The other day I got my social security statement in where it shows how much I have made each year since I started working. The amounts are all over the place, especially after I made Stardock my career.
There is something truly unique in the personality makeup of the entrepreneur that founds his (or her) own company from scratch to execute on some new idea and then builds it up to something that involves hiring employees and dealing with significant amounts of revenue.
For one thing, I think it requires a little bit of insanity. Seriously. Let me explain: An entrepreneur’s fortune (or poverty) is based on living off their wits. How much money an entrepreneur makes isn’t dependent on how long they worked or how hard they worked. In fact, many an entrepreneur sees their dream die and their fortunes turn to ash despite working amazingly hard and long. Few people understand “life isn’t fair” better than an entrepreneur.

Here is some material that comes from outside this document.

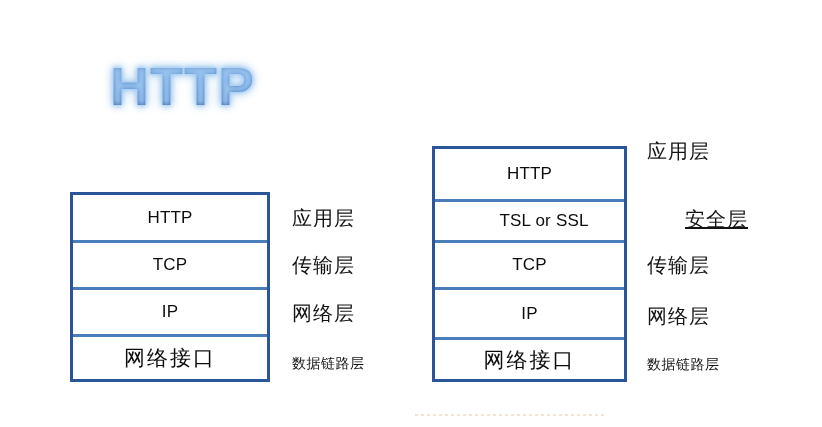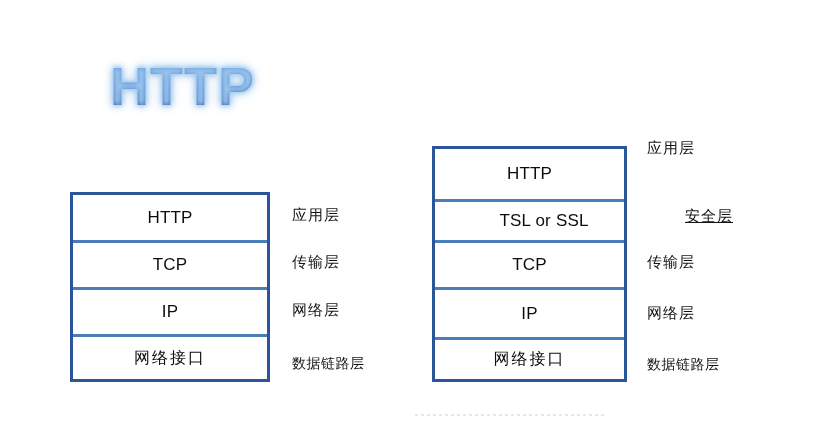"应用层" .side-label { font-size: 15px -> 20px }
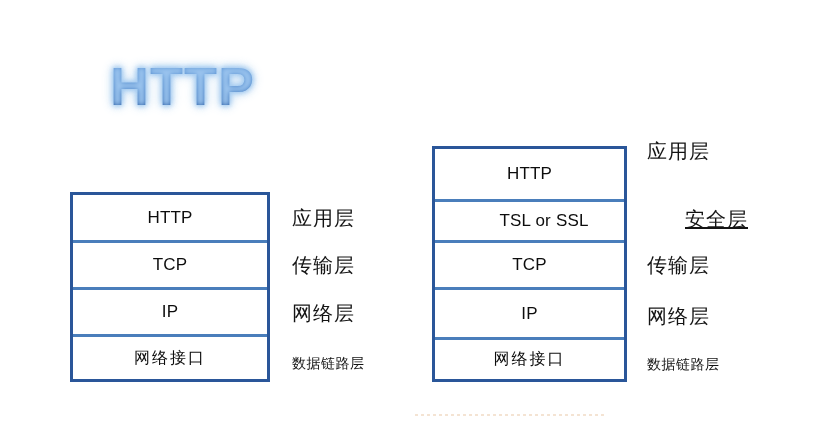"网络接口" .row.cjk { font-size: 16px -> 21px }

Most people (as in, nearly all people) go to work and do a job in which they are, at some level, told what to do. Even the recently fired CEO of General Motors was merely a guy working a job. By contrast, an entrepreneur has to invent their job in the first place and then, later, invent the jobs for others to take.
If anyone takes what I wrote above as “bragging” on behalf of entrepreneurs, don’t. It takes a certain level of mental illness to motivate oneself to do what I just described.
I have a friend named Jeff Schader who ostensibly is a competitor of ours to a degree. Every several months we have a horrific flame war with promises of utter destruction on the other. Then, some months later, we start talking again as if nothing had happened. It drives some of my coworkers nuts. Why the hell am I talking to this guy? And ultimately, it’s an answer few can understand. He’s an entrepreneur. He has nearly an identical personality as I have (different skill sets, I’m an engineer, he’s a creative). At some instinctive level, we are always going to be kindred spirits.
As companies get larger, the wise entrepreneur will start to shield external partners, customers, and furry animals from himself (or herself) by hiring other people who aren’t as hyper-aggressive as they are. And in my experience, entrepreneurs tend to be hyper-aggressive to the point of self-destruction. There has been many a time where had I been the the one talking to a major (>$1M) partner after they did something to piss me off I would have told them to kiss my butt.
I remember one time, after dealing with some translation issue in one of our programs loudly promising (in our offices) that “Europe can suck it!” Luckily, cooler heads prevail around me and it’s not anything personal against the target, it is that the mental illness in most entrepreneurs that I’ve met (and including myself) is the requirement for personal freedom even at the cost of money. Because it’s not about the money, it’s about the freedom to do whatever the heck you want.